Assignment. Your task is to copy each line of the listing that contains the word "SLIPPERS".

[Start of Attachment]

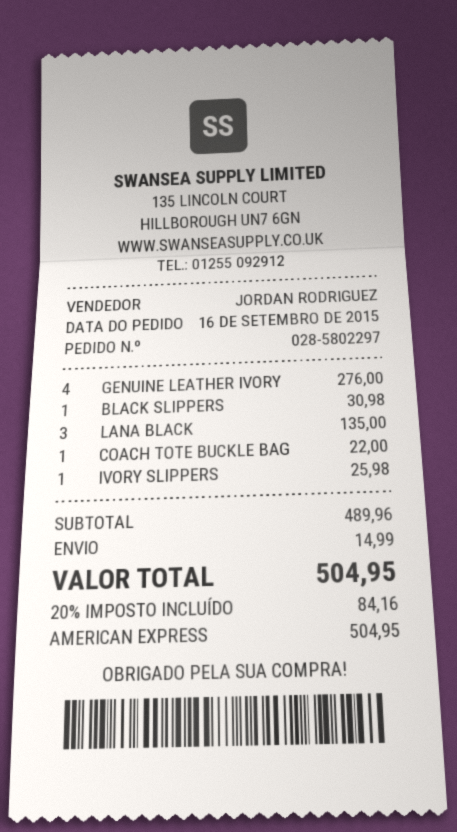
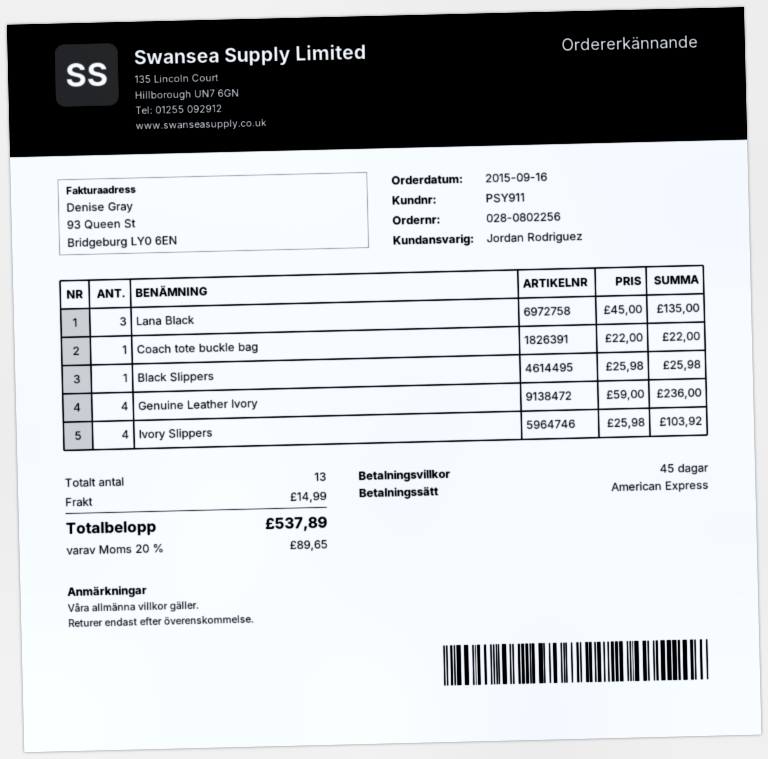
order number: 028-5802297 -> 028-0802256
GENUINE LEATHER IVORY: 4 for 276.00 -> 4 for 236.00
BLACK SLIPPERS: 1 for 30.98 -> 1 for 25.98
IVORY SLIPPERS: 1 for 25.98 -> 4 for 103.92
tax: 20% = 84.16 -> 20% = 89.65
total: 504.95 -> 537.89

[End of Attachment]

The completed task.
BLACK SLIPPERS: 1 for 30.98 -> 1 for 25.98
IVORY SLIPPERS: 1 for 25.98 -> 4 for 103.92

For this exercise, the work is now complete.